*** Block opens ***

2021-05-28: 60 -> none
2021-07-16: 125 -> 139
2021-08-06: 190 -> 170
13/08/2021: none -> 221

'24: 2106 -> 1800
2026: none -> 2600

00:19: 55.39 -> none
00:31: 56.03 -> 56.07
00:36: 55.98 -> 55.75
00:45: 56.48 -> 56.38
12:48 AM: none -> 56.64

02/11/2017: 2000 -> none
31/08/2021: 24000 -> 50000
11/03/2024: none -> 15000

*** Block closes ***
*** Block opens ***

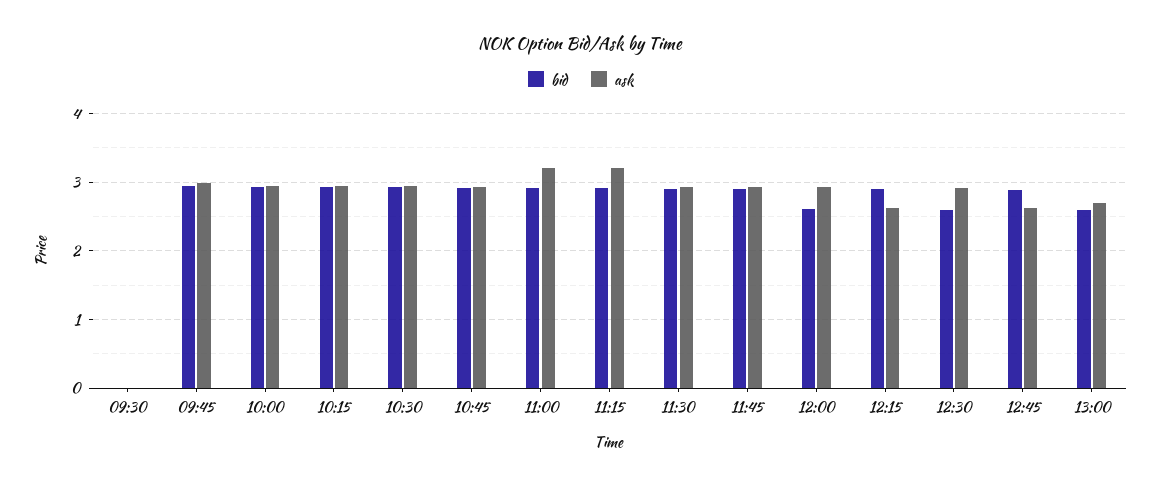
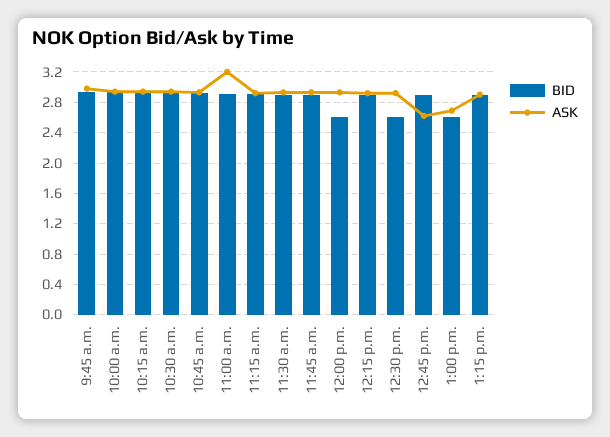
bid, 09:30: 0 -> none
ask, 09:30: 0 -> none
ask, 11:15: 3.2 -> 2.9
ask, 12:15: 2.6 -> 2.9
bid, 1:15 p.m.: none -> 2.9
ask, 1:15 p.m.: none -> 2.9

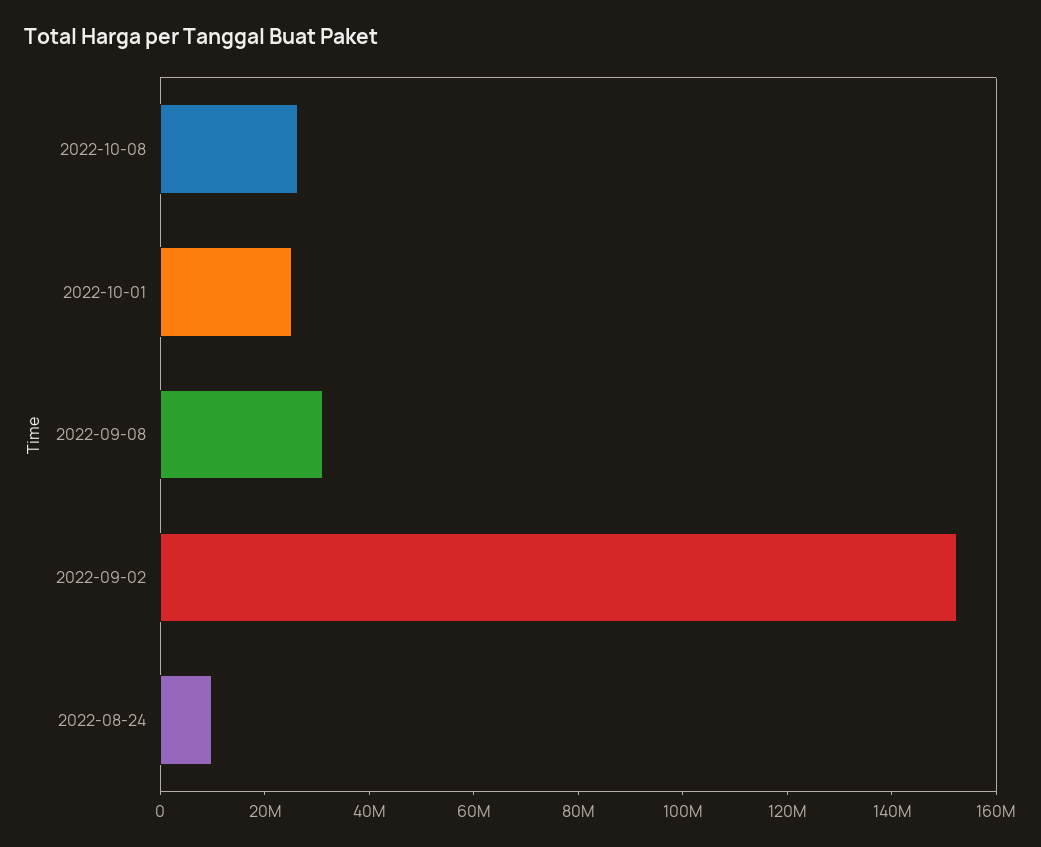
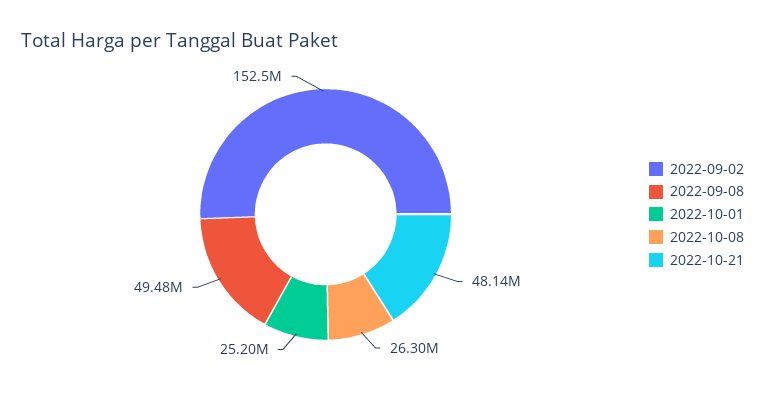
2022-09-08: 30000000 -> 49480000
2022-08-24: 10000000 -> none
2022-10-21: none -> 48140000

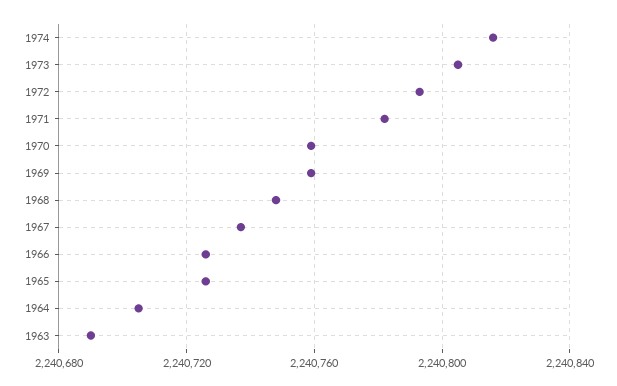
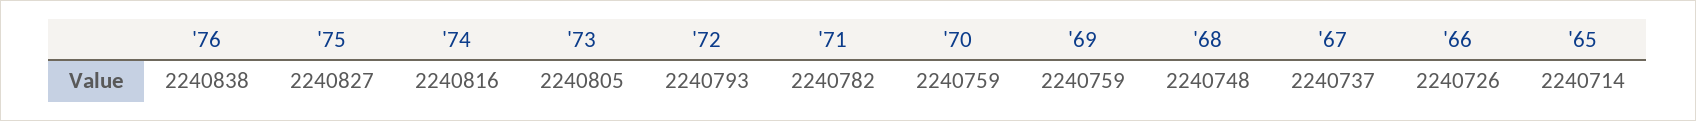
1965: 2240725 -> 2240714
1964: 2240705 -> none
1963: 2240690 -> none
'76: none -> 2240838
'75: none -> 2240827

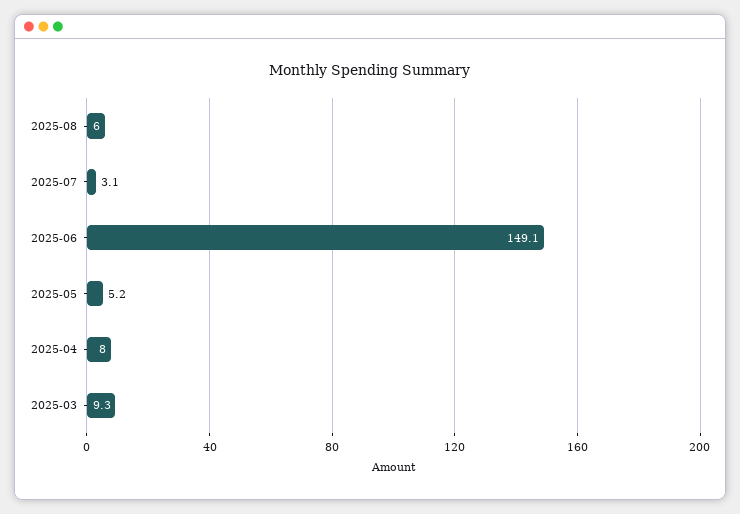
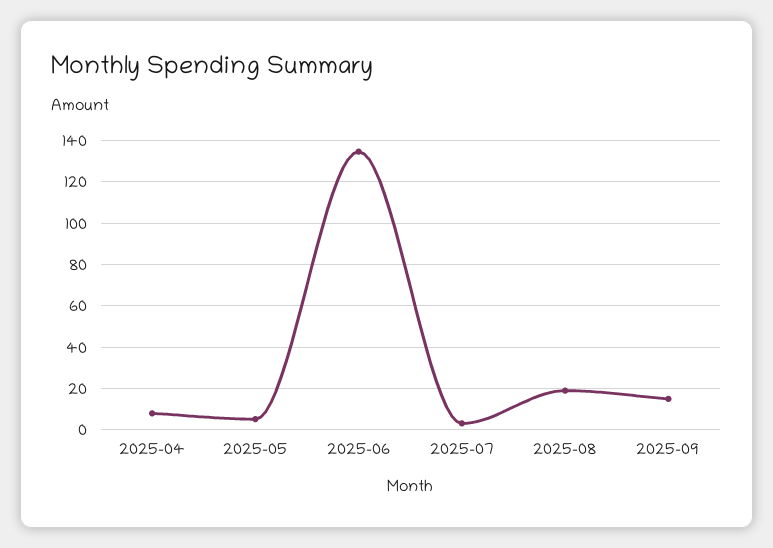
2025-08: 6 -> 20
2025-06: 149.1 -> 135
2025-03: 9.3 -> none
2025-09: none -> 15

*** Block closes ***

→ **Exercise objective**: In the records above, find the line containing "2022-10-21: none -> 48140000" and the line containing "2025-09: none -> 15", then give both of them again word for word along with every line between. Omit any pictures.

→ **Exercise response**:
2022-10-21: none -> 48140000

1965: 2240725 -> 2240714
1964: 2240705 -> none
1963: 2240690 -> none
'76: none -> 2240838
'75: none -> 2240827

2025-08: 6 -> 20
2025-06: 149.1 -> 135
2025-03: 9.3 -> none
2025-09: none -> 15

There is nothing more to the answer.